Back when he was a minister in John Howard's former conservative Government, he vowed to fight compulsory paid parental leave to the bitter end.
"Over this Government's dead body, actually," he told a Victorian Liberal Party function.
Times have changed for the father of four daughters.
Abbott has come up with a plan to tax big business - those earning more than A$5 million ($6.25 million) a year - to pay for a surprisingly generous compulsory leave scheme.
Under his proposal primary carers would be paid at their full rate of take-home pay up to a maximum income of A$150,000 a year ($187.5 million) for 26 weeks. Abbott estimates the scheme will cost about A$2.7 billion a year.
"Isn't it a good thing to change your mind as your understanding grows?" he told ABC radio.
"What's brought it about is deeper understanding of the practical difficulties of women who are trying to juggle families and careers."
Rudd's scheme, due to be launched next January, pales by comparison. This scheme will pay the minimum wage of about A$544 a week to the primary carer for a maximum 18 weeks' leave after the birth of a child.
It will cost an estimated A$260 million a year, paid out of consolidated revenue. Abbott has seen his plan as a means of one-upping Rudd, who is battling hard to win support for his proposed overhaul of the public health system.
Helped by this and a series of other problems besetting the Government, Abbott has narrowed the popularity gap separating him from Rudd, moved to a small lead in primary votes, and considerably gained on Labor in the two-party preferred vote that decides Australian elections.
Some kind of compulsory parental leave was essential for the policy package Abbott is pulling together for the election.
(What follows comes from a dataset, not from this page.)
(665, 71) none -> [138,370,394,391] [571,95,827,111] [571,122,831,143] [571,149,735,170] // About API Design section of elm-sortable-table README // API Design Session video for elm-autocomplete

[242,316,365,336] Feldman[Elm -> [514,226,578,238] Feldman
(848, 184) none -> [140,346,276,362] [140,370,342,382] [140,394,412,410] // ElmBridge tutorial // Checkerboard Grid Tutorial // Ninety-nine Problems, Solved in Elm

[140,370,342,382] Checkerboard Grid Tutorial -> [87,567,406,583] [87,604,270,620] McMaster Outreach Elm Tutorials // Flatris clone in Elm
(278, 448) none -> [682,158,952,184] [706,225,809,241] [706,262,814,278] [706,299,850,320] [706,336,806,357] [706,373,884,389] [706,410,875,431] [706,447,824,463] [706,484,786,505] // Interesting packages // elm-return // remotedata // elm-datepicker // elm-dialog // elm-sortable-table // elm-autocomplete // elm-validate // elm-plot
Australia is one of the few developed countries not to have already implemented a scheme, and the Coalition could not have gone to the polls without one.
But Abbott's announcement has not met the applause he could have expected.
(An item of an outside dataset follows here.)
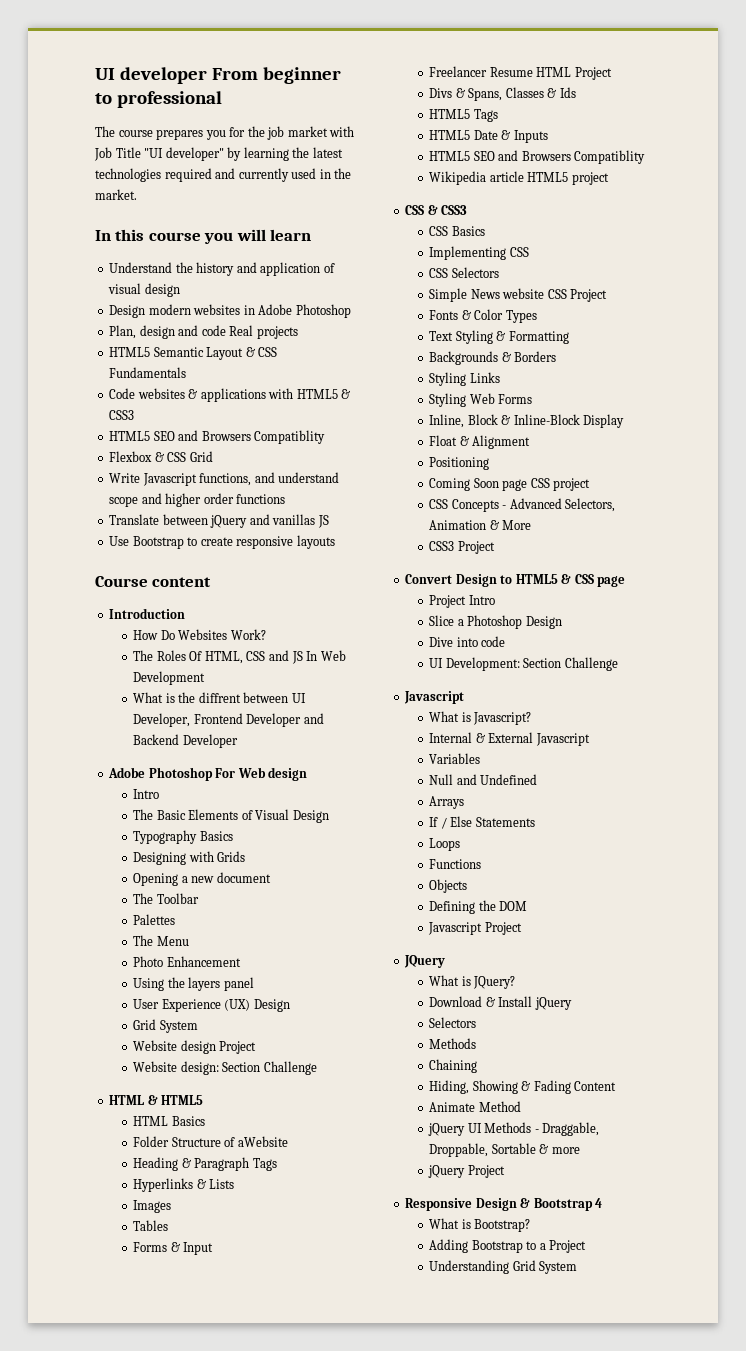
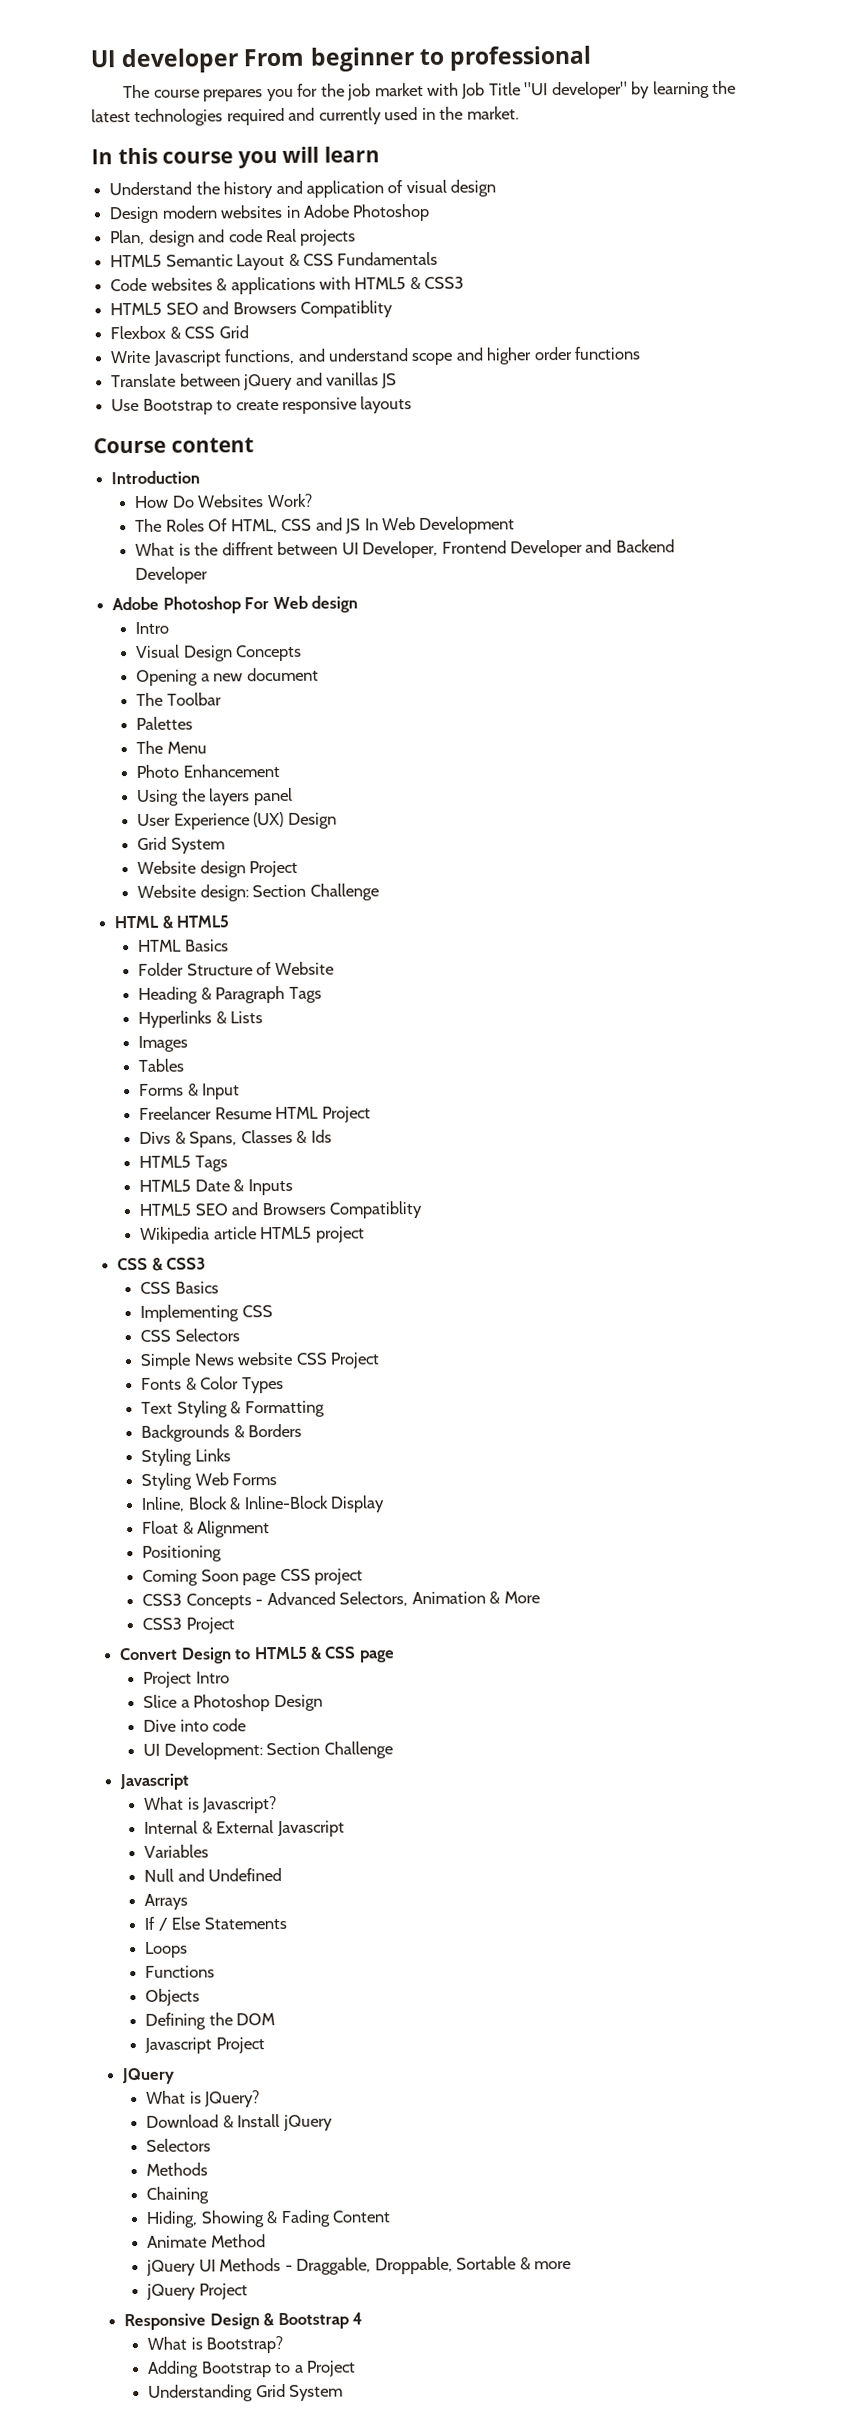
[133,809,329,823] [133,830,233,844] [133,851,246,865] The Basic Elements of Visual Design // Typography Basics // Designing with Grids -> [135,644,303,662] Visual Design Concepts
[237,1136,288,1147] aWebsite -> [274,961,334,976] Website
[429,499,449,509] CSS -> [142,1593,183,1606] CSS3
His own party was angered that he publicly released the plan before he had spoken to key shadow ministers, let alone the party room.
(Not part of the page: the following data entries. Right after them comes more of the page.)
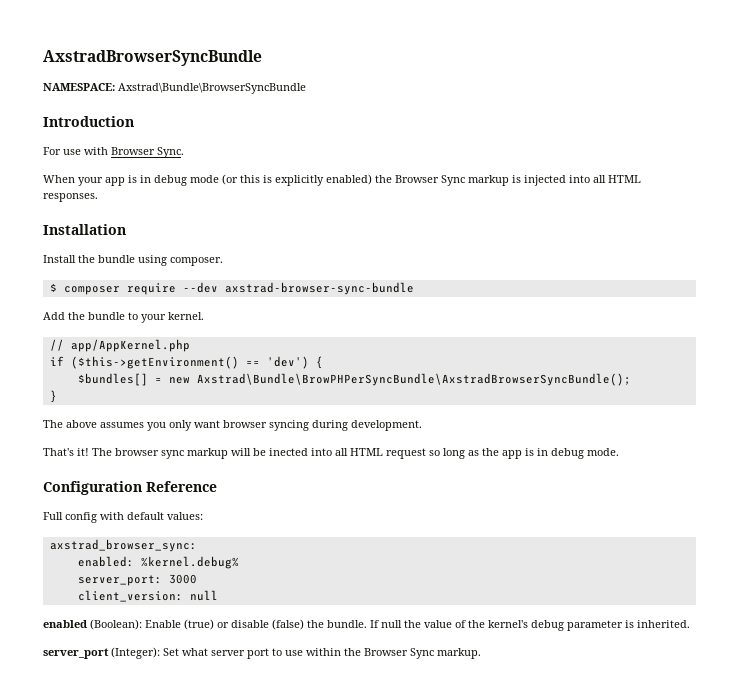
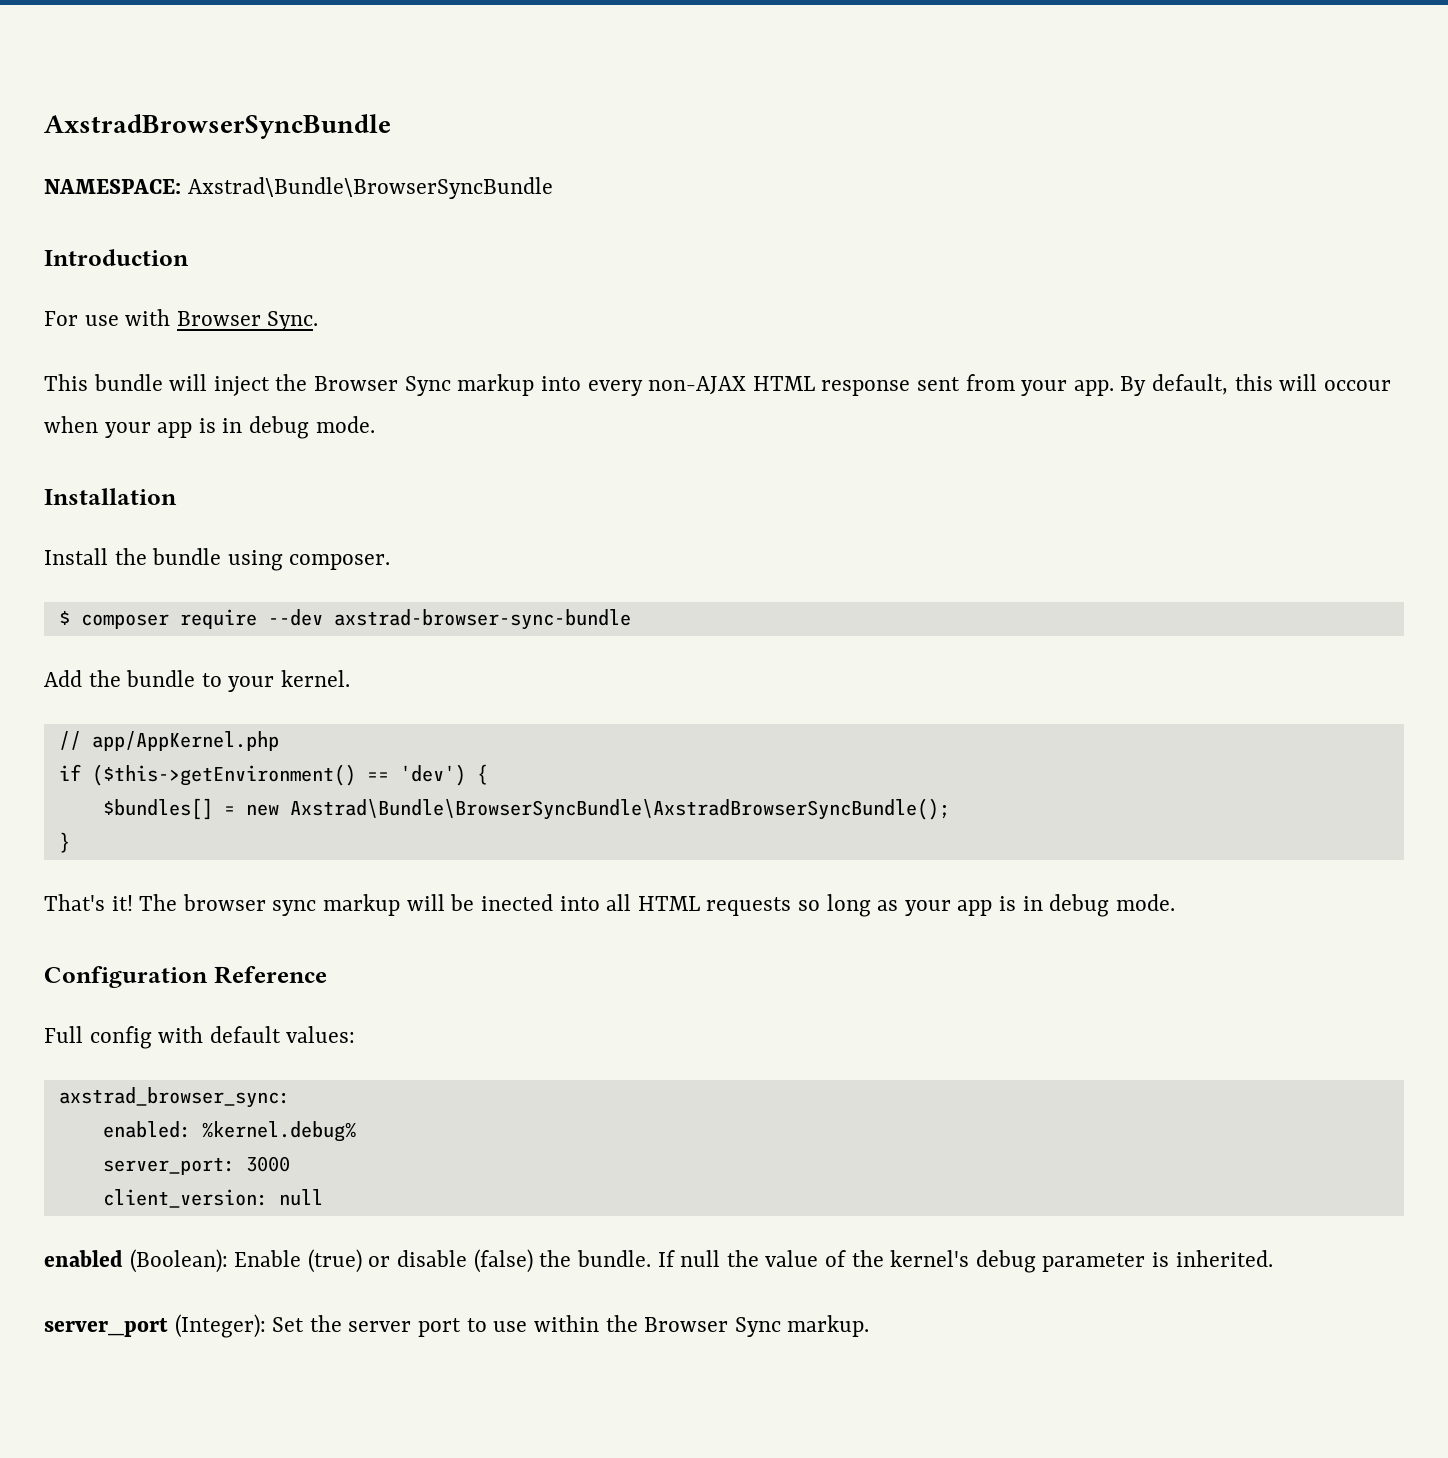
[43,174,641,186] [43,193,98,202] When your app is in debug mode (or this is explicitly enabled) the Browser Sync markup is injected into all HTML responses. -> [44,374,1391,396] [44,416,375,439] This bundle will inject the Browser Sync markup into every non-AJAX HTML response sent from your app. By default, this will occour when your app is in debug mode.
[196,373,631,386] Axstrad\Bundle\BrowPHPerSyncBundle\AxstradBrowserSyncBundle(); -> [289,798,950,820] Axstrad\Bundle\BrowserSyncBundle\AxstradBrowserSyncBundle();
[43,420,422,431] // The above assumes you only want browser syncing during development. -> (70, 842) none
[386,448,426,459] request -> [706,897,792,916] requests
[482,448,499,456] the -> [904,900,951,916] your
[182,648,208,656] what -> [309,1315,342,1332] the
Abbott's reply to that on ABC radio yesterday was that he had mentioned his ideas in the book he published last year, which he was certain would have been well read by his colleagues.
Retailers liked his plan, saying that funding the scheme by taxing large companies made sense, and that criticism by big business was "pathetic".
But the plan has predictably infuriated the big end of town, which sees no reason why it should pay for a compulsory universal parental leave scheme, and warns that the upshot would be fewer women in the workforce.
Australian Industry Group chief executive Heather Ridout told the ABC: "On any measure this is bad parental leave policy and it's bad tax policy."
The Australian Council of Trade Unions also blasted the proposal, describing it as a "dishonest smokescreen" for a planned resurrection of Howard's now-defunct WorkChoices industrial legislation.
"His real views are contained in comments he had made recently that housework and ironing are the role of women," ACTU president Sharan Burrow said.
Finance Minister Lindsay Tanner said the scheme would create a major distortion of the business taxation system, and act as a disincentive to grow and add more jobs for companies with turnover just under A$5 million.
Abbott's plan:
* Six-months paid parental leave.
* At full salary, capped at salaries of A$150,000 a year.
* Funded by a 1.7% levy on top 3200 firms on company tax above A$5 million.
Labour's plan:
* $250 million taxpayer-funded policy.
* All primary carers the minimum wage of $544 a week for 18 weeks.